> _Problem details_: What is needed is an exact copy of the records below, without the pictures.

> _The data_:
::::::::::

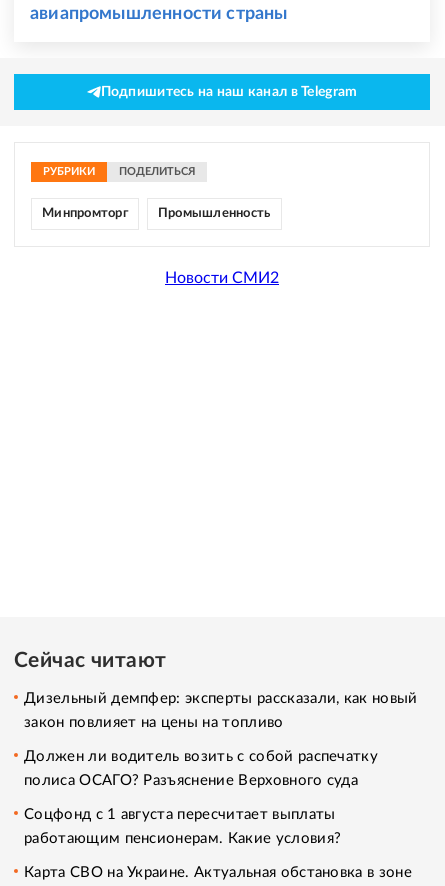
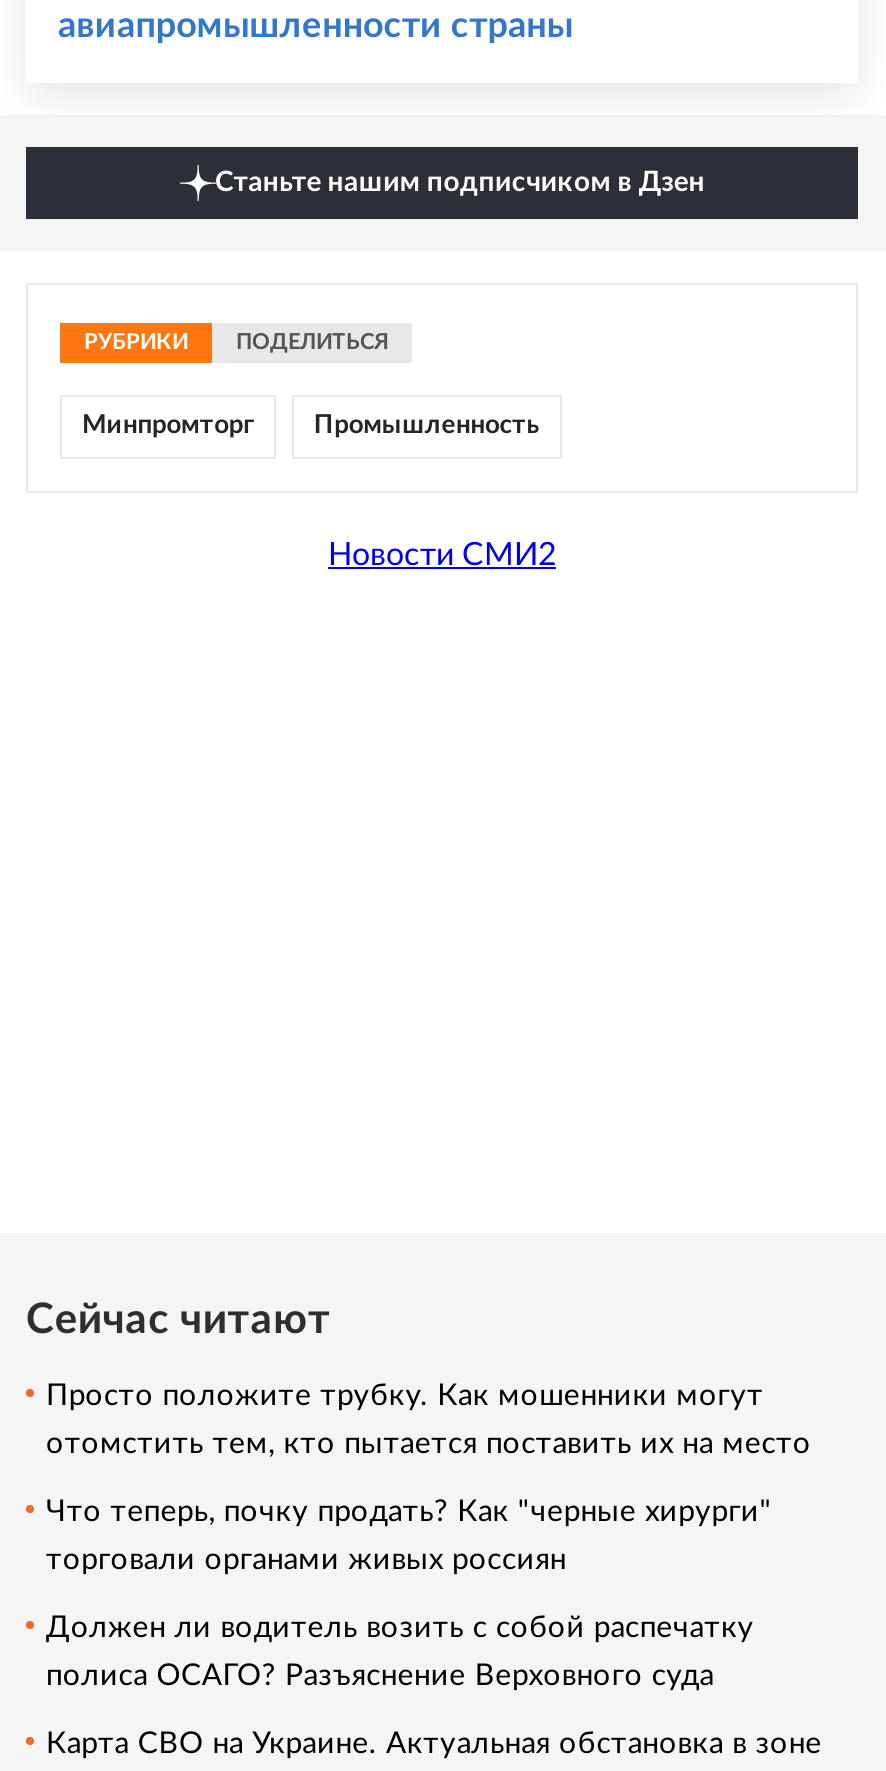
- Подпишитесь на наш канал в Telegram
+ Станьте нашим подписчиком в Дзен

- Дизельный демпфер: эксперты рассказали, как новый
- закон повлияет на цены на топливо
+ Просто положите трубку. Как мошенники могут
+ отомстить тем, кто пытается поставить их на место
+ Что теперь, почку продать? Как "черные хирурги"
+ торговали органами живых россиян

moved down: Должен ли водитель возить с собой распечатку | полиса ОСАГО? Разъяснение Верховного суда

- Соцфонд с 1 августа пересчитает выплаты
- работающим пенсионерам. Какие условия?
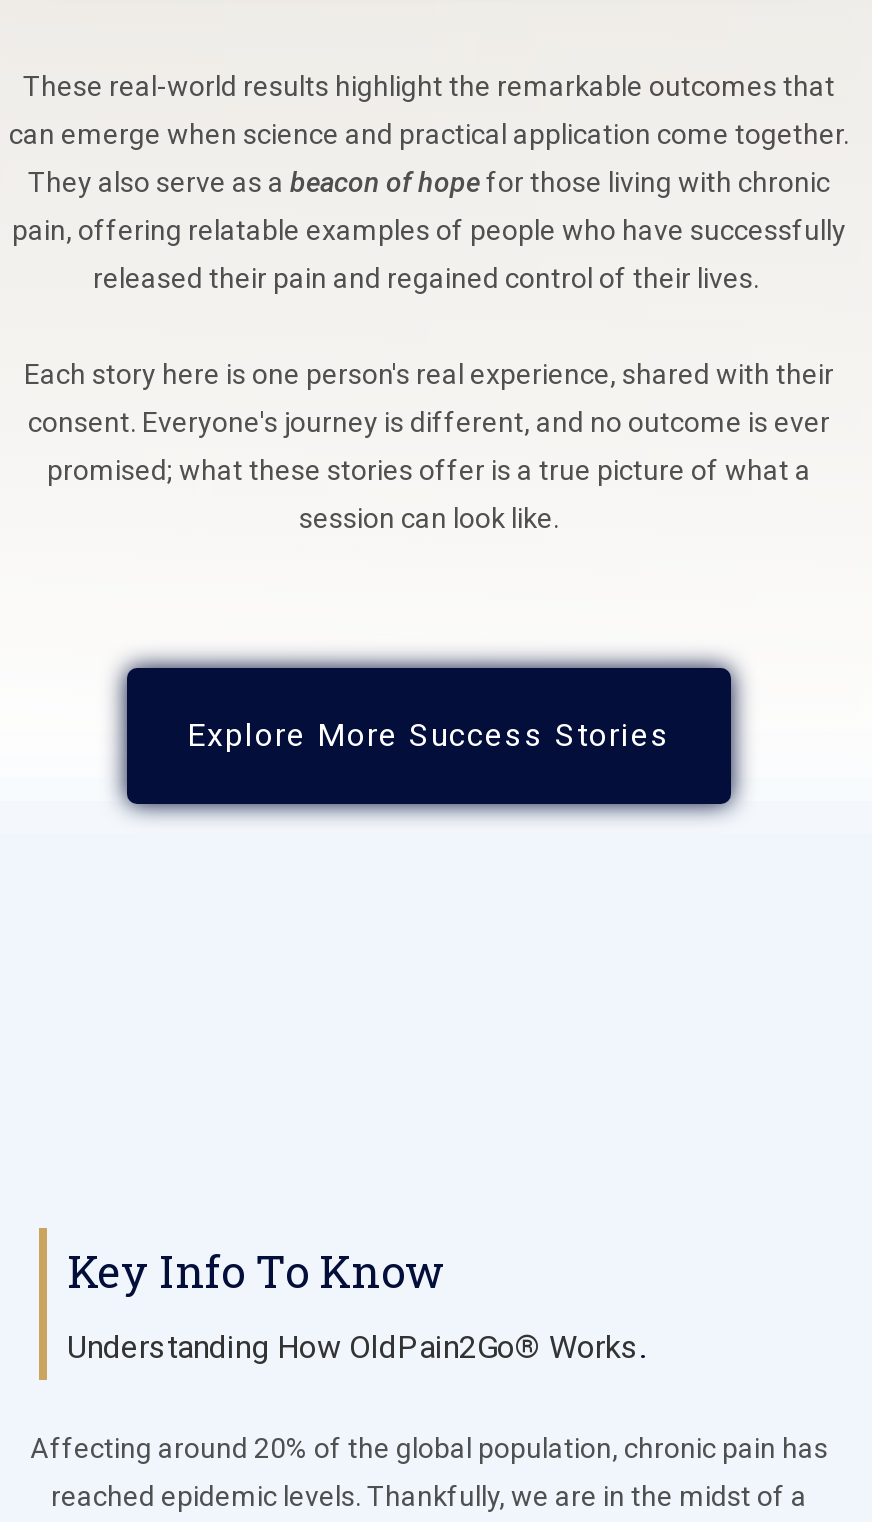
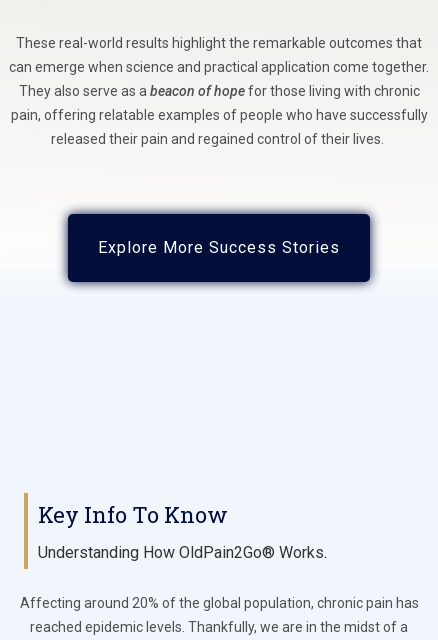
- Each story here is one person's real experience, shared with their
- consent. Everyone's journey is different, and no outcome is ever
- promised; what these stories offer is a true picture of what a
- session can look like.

::::::::::

> _Exercise solution_:
- Подпишитесь на наш канал в Telegram
+ Станьте нашим подписчиком в Дзен

- Дизельный демпфер: эксперты рассказали, как новый
- закон повлияет на цены на топливо
+ Просто положите трубку. Как мошенники могут
+ отомстить тем, кто пытается поставить их на место
+ Что теперь, почку продать? Как "черные хирурги"
+ торговали органами живых россиян

moved down: Должен ли водитель возить с собой распечатку | полиса ОСАГО? Разъяснение Верховного суда

- Соцфонд с 1 августа пересчитает выплаты
- работающим пенсионерам. Какие условия?
- Each story here is one person's real experience, shared with their
- consent. Everyone's journey is different, and no outcome is ever
- promised; what these stories offer is a true picture of what a
- session can look like.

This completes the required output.